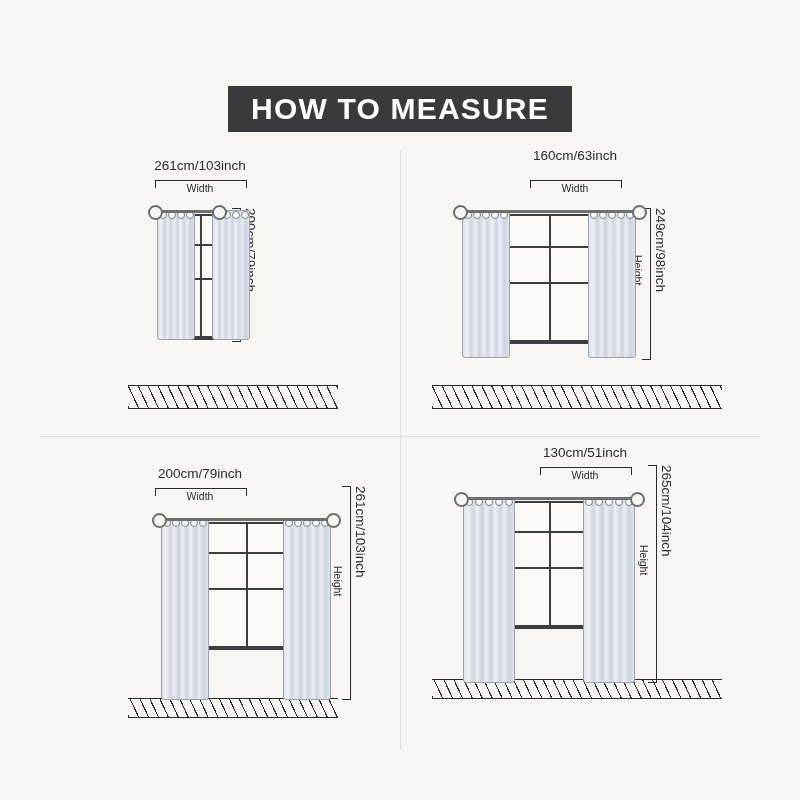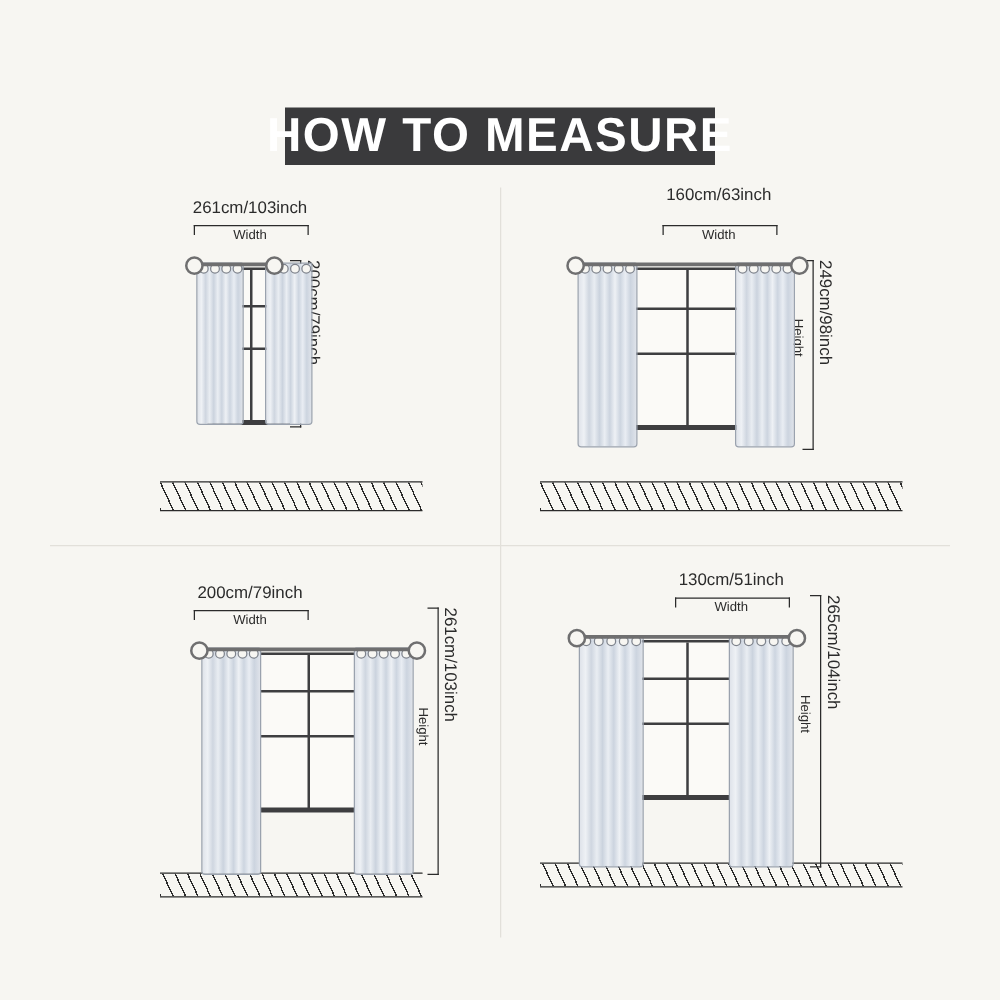--- a/index.html
+++ b/index.html
@@ -34,7 +34,7 @@
   }
   .title-banner .title-text {
     color: #ffffff;
-    font-size: 38px;
+    font-size: 30px;
     font-weight: bold;
     letter-spacing: 1.2px;
     font-family: "Liberation Sans", sans-serif;

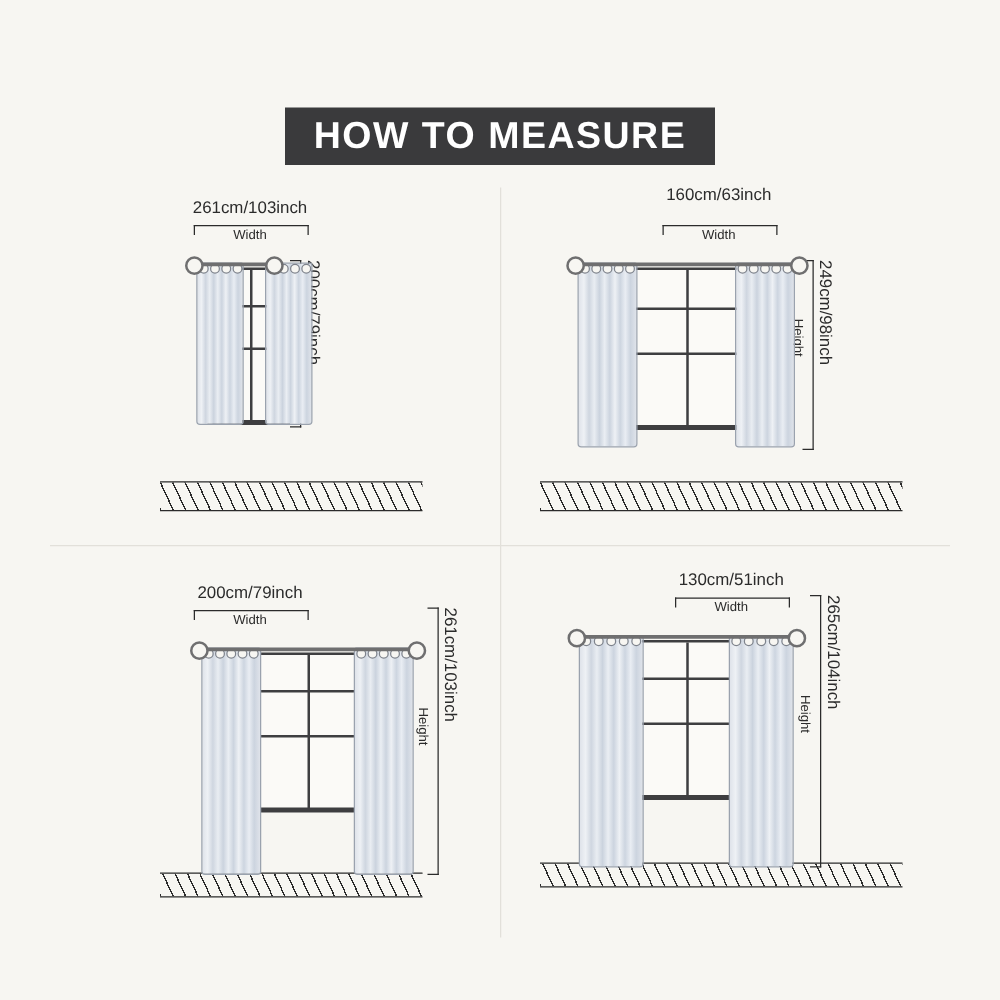--- a/index.html
+++ b/index.html
@@ -68,7 +68,7 @@
   .panel.q1 { left: 0px;   top: 140px; }
   .panel.q2 { left: 400px; top: 140px; }
   .panel.q3 { left: 0px;   top: 448px; }
-  .panel.q4 { left: 400px; top: 438px; }
+  .panel.q4 { left: 400px; top: 427px; }
 
   
   .width-label {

_THE PROBLEM_
The lines holding the string "left" in the listing above are what you should copy out.

_YOUR SOLUTION_
   .panel.q1 { left: 0px;   top: 140px; }
   .panel.q2 { left: 400px; top: 140px; }
   .panel.q3 { left: 0px;   top: 448px; }
-  .panel.q4 { left: 400px; top: 438px; }
+  .panel.q4 { left: 400px; top: 427px; }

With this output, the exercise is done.